Le complotisme choisit ainsi une inflexion radicalement rationaliste (explicable par l'homme), mais aussi radicalement contradictoire. Du coup, le problème est qu'il parvient à tout expliquer à l'en croire, mais son explication n'est satisfaisante que tant qu'on n'en voit pas la contradiction fondamentale, et béante (par exemple :  comment savoir qu'une élite est parvenue à tout expliquer, mais maintient cette explication cachée, en y parvenant?).
L'hypothèse complotiste ne fonctionne que par temps de crise, quand le sens s'effondre et que les repères qui permettent de déterminer ce qui fait sens et ce qui s'avère absurde s'effondrent.
On rend par un coup de force explicable ce qui est inexplicable, en limitant l'explication à la dimension politique, économique et sociale. Peu importe que la connaissance porte au moins autant sur le domaine scientifique, et l'excède sans doute en religion, la philoosphie se situant entre le deux.
Pour le complotiste, seul compte le monde de l'homme. Malgré cette restriction problématique, le complotisme n'est pas en mesure d'expliquer le monde de l'homme et son hypothèse n'est qu'une entourloupe (raison pour laquelle elle est récupérée et enrichie par les manipulateurs de services secrets qui s'en servent pour discréditer toute contestation, en particulier les dénonciations de complots d’État, ne manquant pas de prendre de l'ampleur par temps de crise).

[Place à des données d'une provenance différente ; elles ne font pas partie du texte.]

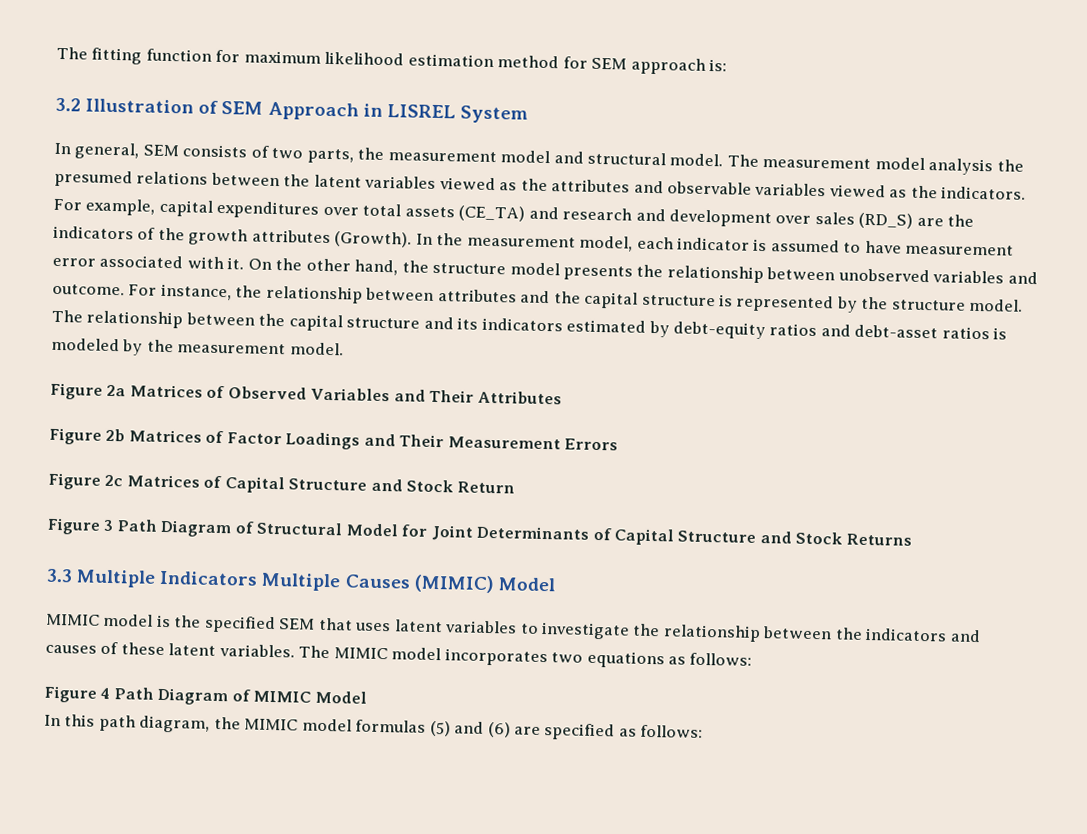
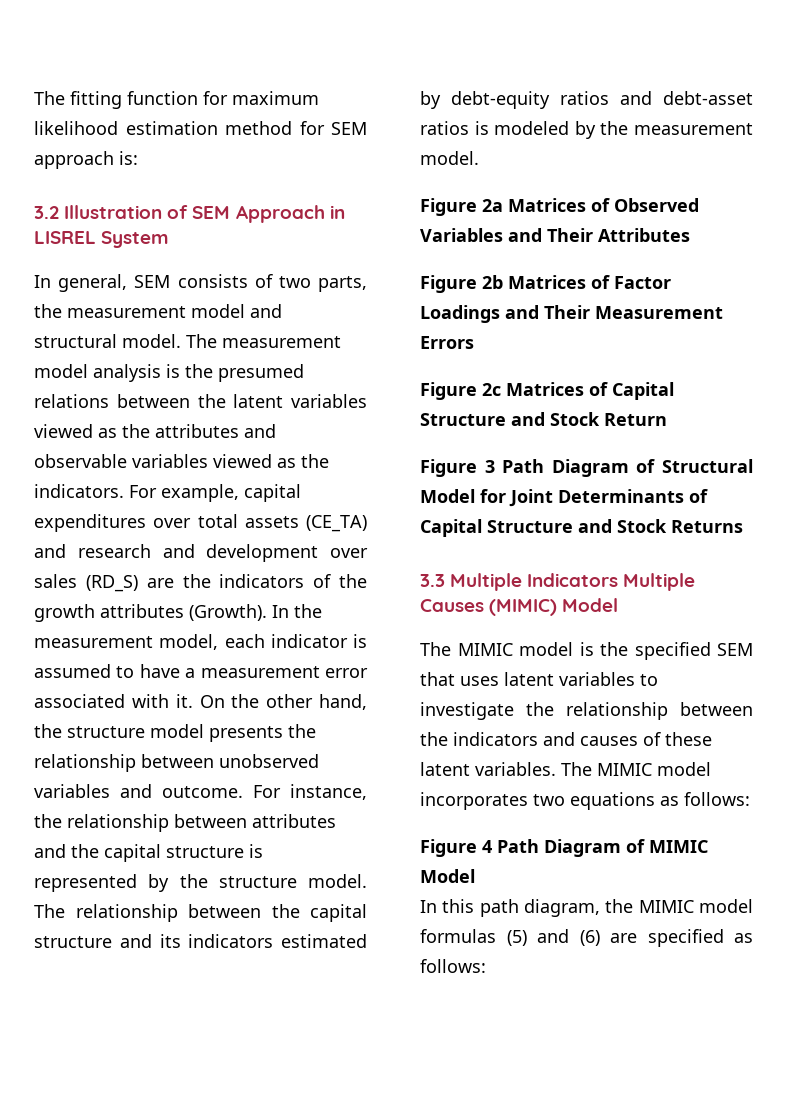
- The measurement model analysis the presumed relations between the latent variables viewed as the attributes and observable variables viewed as the indicators.
+ The measurement model analysis is the presumed relations between the latent variables viewed as the attributes and observable variables viewed as the indicators.
- In the measurement model, each indicator is assumed to have measurement error associated with it.
+ In the measurement model, each indicator is assumed to have a measurement error associated with it.
- MIMIC model is the specified SEM that uses latent variables to investigate the relationship between the indicators and causes of these latent variables.
+ The MIMIC model is the specified SEM that uses latent variables to investigate the relationship between the indicators and causes of these latent variables.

Le caché signifie ici que la vérité doit être cachée, parce qu'elle n'existe pas - le complotisme prétend qu'elle n'existe pas à l'état de visible. Le visible peut être vu de tous, quand le caché peut seulement l'être de peu : une telle configuration convient au complotisme. 
Le caché n'est l'explication que s'il désigne un lieu introuvable, un instant fantasmatique, la catégorie de l'inexplicable. En particulier, le complotisme repose sur la pseudo explication confondant ce qui est caché pour toujours (en l'occurrence, qui est seulement visible par quelques initiés supérieurs) et ce qui est caché, mais peut être vu. Le complotisme serait juste si la catégorie du caché pour la majorité des hommes existait. 

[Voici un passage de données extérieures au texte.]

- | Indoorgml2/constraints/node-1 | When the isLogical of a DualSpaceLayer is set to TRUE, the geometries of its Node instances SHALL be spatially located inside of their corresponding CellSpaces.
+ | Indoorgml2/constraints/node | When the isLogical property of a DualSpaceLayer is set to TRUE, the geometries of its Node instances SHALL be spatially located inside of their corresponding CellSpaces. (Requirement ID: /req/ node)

Que le caché existe au sens où l'homme ne peut apprendre ce que d'autres créatures savent, comme les anges, c'est envisageable (a fortiori pour Dieu, s'il est omniscient). Mais on voit mal comment certains hommes sauraient et seraient les seuls à savoir (dans la configuration complotiste, le surnaturel n'existe pas, nous nous trouvons dans une conception oscillant entre matérialisme et athéisme).

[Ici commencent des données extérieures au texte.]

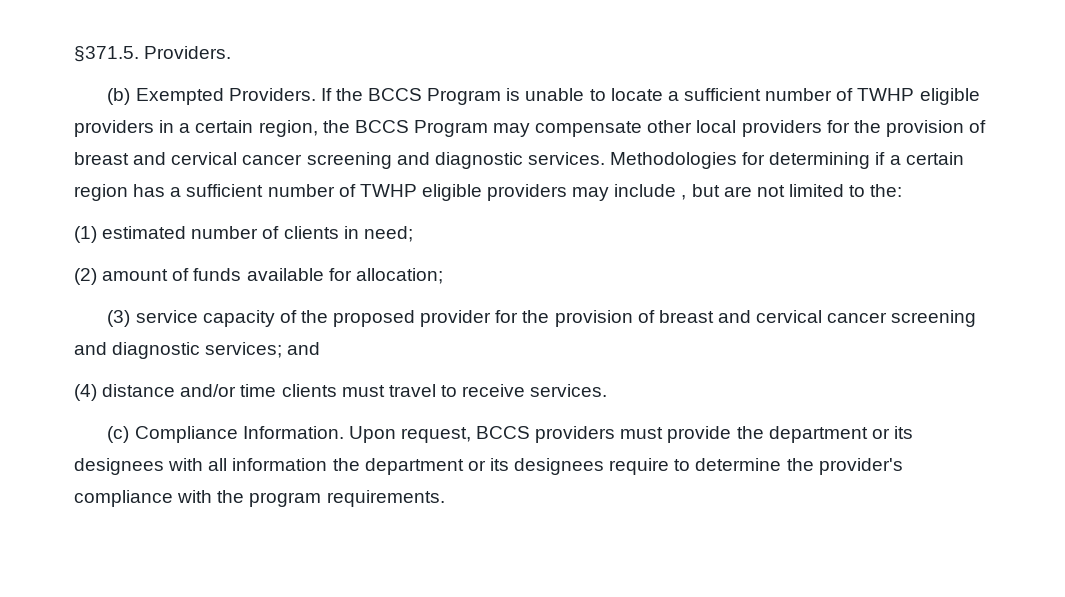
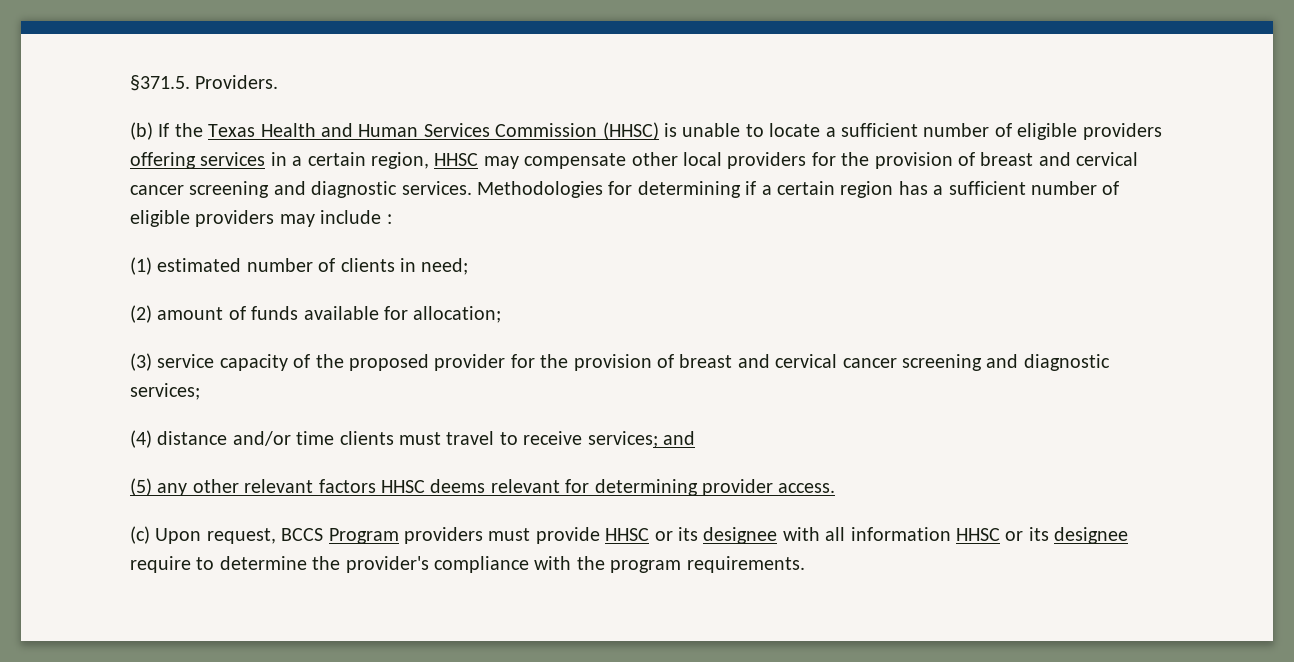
- (b) Exempted Providers. If the BCCS Program is unable to locate a sufficient number of TWHP eligible providers in a certain region, the BCCS Program may compensate other local providers for the provision of breast and cervical cancer screening and diagnostic services.
+ (b) If the Texas Health and Human Services Commission (HHSC) is unable to locate a sufficient number of eligible providers offering services in a certain region, HHSC may compensate other local providers for the provision of breast and cervical cancer screening and diagnostic services.
- Methodologies for determining if a certain region has a sufficient number of TWHP eligible providers may include , but are not limited to the:
+ Methodologies for determining if a certain region has a sufficient number of eligible providers may include :
- (3) service capacity of the proposed provider for the provision of breast and cervical cancer screening and diagnostic services; and
+ (3) service capacity of the proposed provider for the provision of breast and cervical cancer screening and diagnostic services;
- (4) distance and/or time clients must travel to receive services.
+ (4) distance and/or time clients must travel to receive services; and
+ (5) any other relevant factors HHSC deems relevant for determining provider access.
- (c) Compliance Information. Upon request, BCCS providers must provide the department or its designees with all information the department or its designees require to determine the provider's compliance with the program requirements.
+ (c) Upon request, BCCS Program providers must provide HHSC or its designee with all information HHSC or its designee require to determine the provider's compliance with the program requirements.

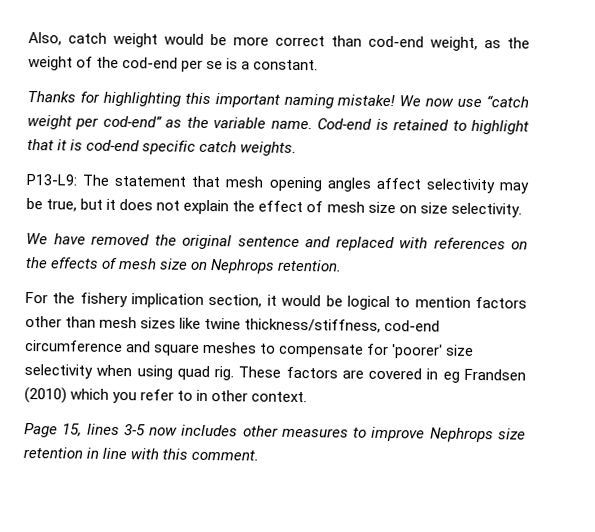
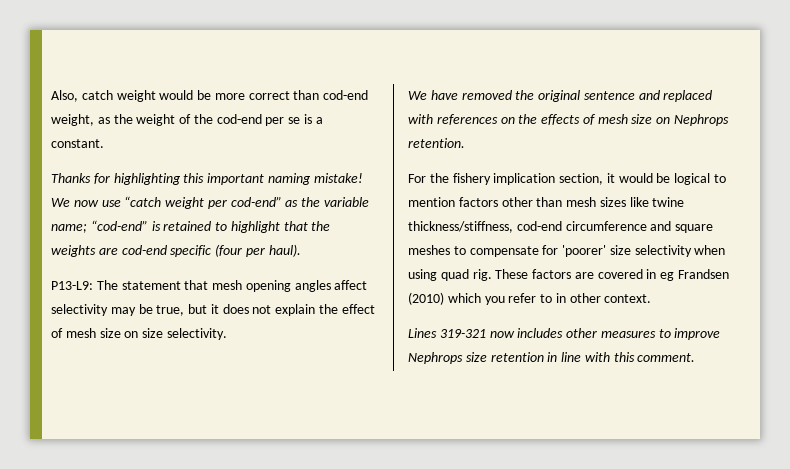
- We now use “catch weight per cod-end” as the variable name. Cod-end is retained to highlight that it is cod-end specific catch weights.
+ We now use “catch weight per cod-end” as the variable name; “cod-end” is retained to highlight that the weights are cod-end specific (four per haul).
- Page 15, lines 3-5 now includes other measures to improve Nephrops size retention in line with this comment.
+ Lines 319-321 now includes other measures to improve Nephrops size retention in line with this comment.

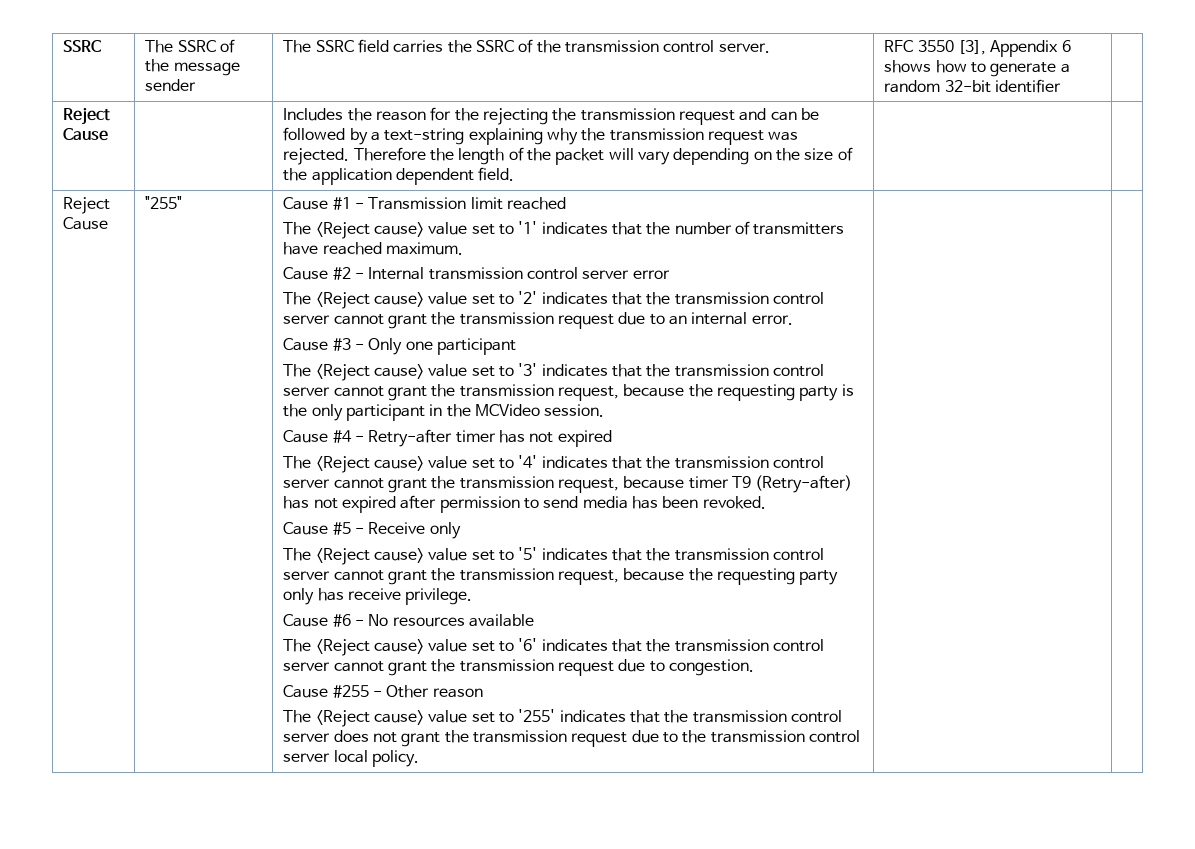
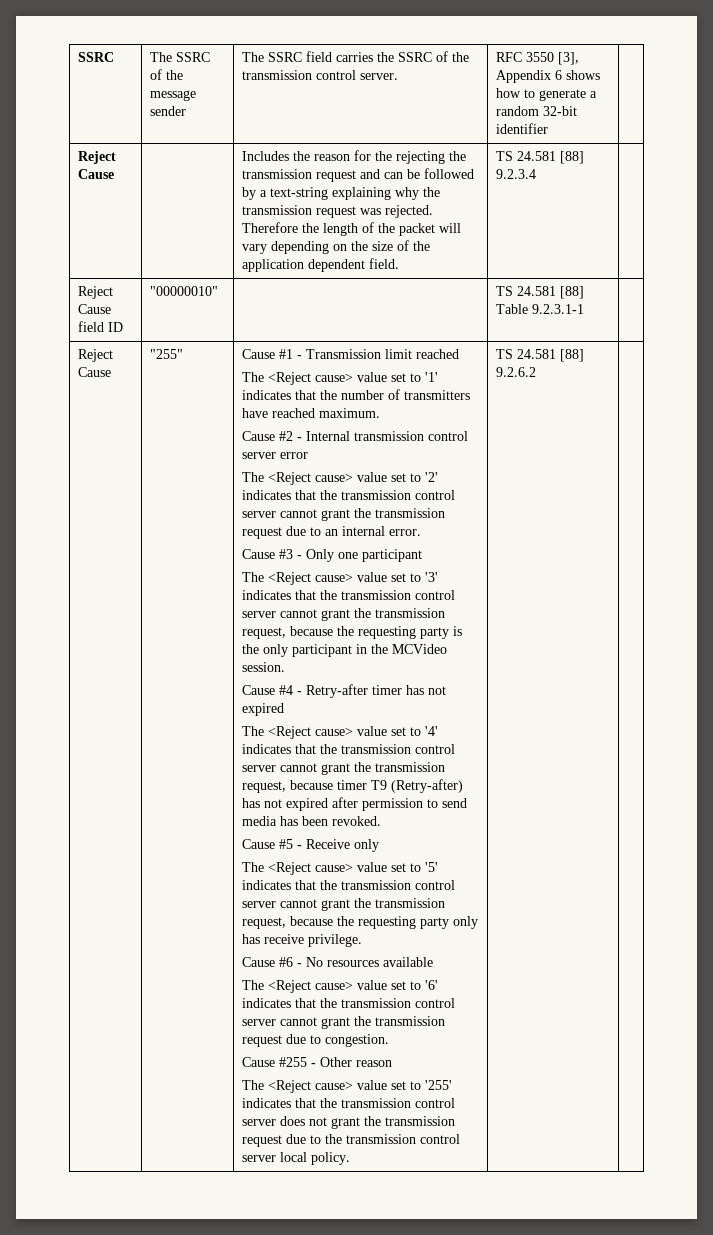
+ TS 24.581 [88] 9.2.3.4 |
+ Reject Cause field ID | "00000010" | | TS 24.581 [88] Table 9.2.3.1-1 |
+ TS 24.581 [88] 9.2.6.2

Comme le caché en fait n'existe pas, on en arrive à une "théorie" (celle du complot), qui relève de l'embrouillamini, aux antipodes de l’explication qu'il prétend apporter et de la manière dont fonctionne l'explication classique (consistant à rendre plus clair ce qui est confus la plupart du temps, voire à rendre visible ce qui était caché pour les cas les plus importants). Au final, l'inexplication profite aux plus forts (à l'ordre tyrannique ou à l'oligarchie, compatible avec la démocratie, qui alors tourne en démagogie), qui ainsi peuvent agir en toute impunité et en toute visibilité.

lundi 6 février 2017

L'attrait du minimalisme

Comment expliquer le succès du minimalisme? Ce n'est pas qu'il reste presque rien qui retient l'attention, mais plutôt qu'il reste toujours quelque chose, fût-ce quasiment rien. Autrement dit, l'adhésion que provoque le minimalisme tient au fait que le minimum recèle plus de saveur que ce qui s'avère plus étendu, parce qu'il précéderait ce qui s'est développé. Tout se passe comme s'il dévoilait l'origine des choses, c'est-à-dire une forme plus pure que celles qui suivent, et qui du coup passent pour délayées et inférieures. 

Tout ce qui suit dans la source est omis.